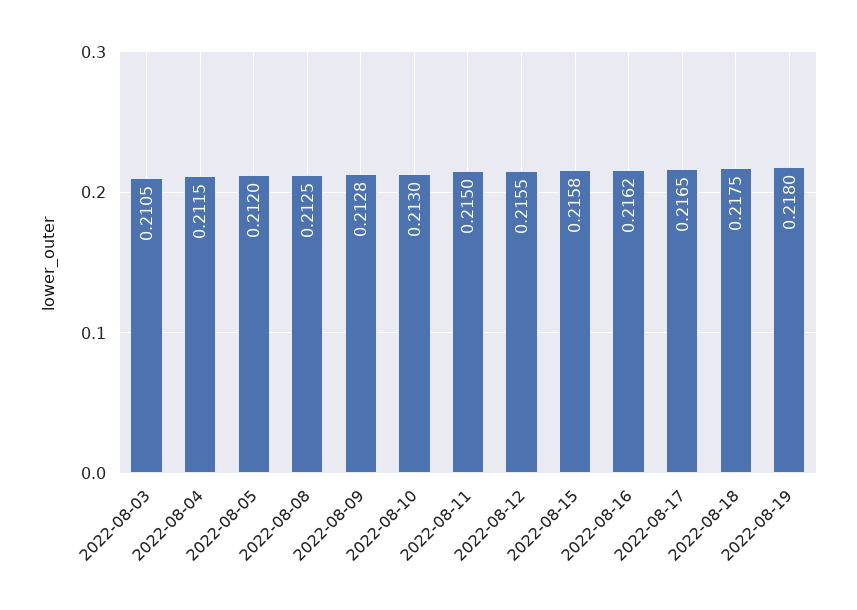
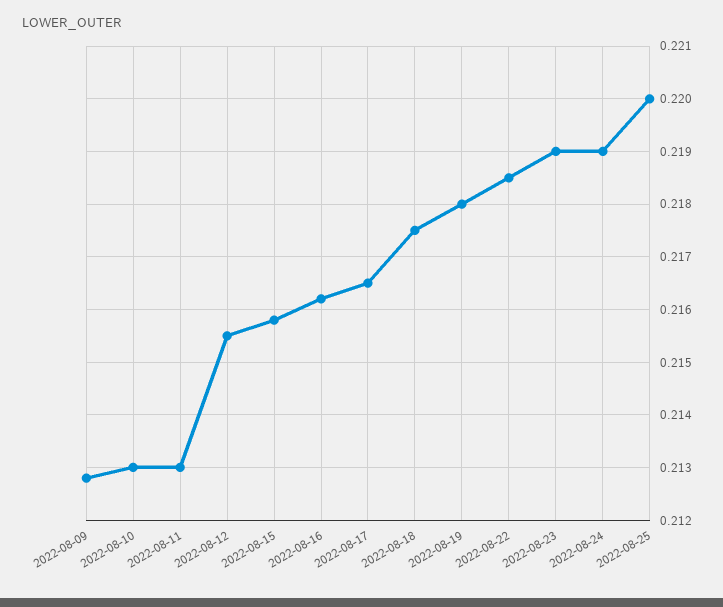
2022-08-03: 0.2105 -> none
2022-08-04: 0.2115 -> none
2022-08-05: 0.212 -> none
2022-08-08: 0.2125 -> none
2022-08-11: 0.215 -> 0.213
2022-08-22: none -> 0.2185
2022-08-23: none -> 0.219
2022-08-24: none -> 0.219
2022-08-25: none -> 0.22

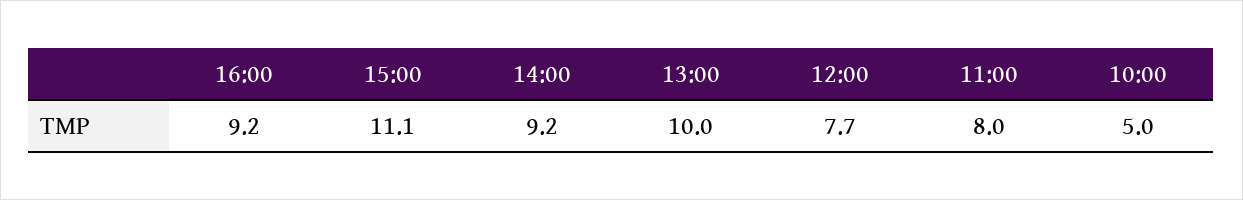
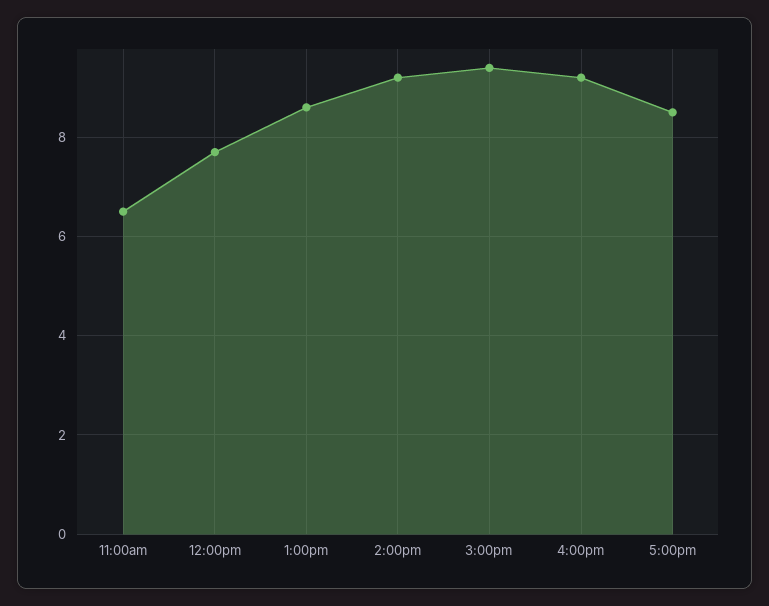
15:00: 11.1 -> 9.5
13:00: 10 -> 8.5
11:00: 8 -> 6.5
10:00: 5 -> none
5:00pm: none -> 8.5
--
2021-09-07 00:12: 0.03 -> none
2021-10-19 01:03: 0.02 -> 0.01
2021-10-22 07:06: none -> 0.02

▶ [TASK STATEMENT] Determine how many lines of the material include the string "none". Output only that count.

▶ [TASK ANSWER] 12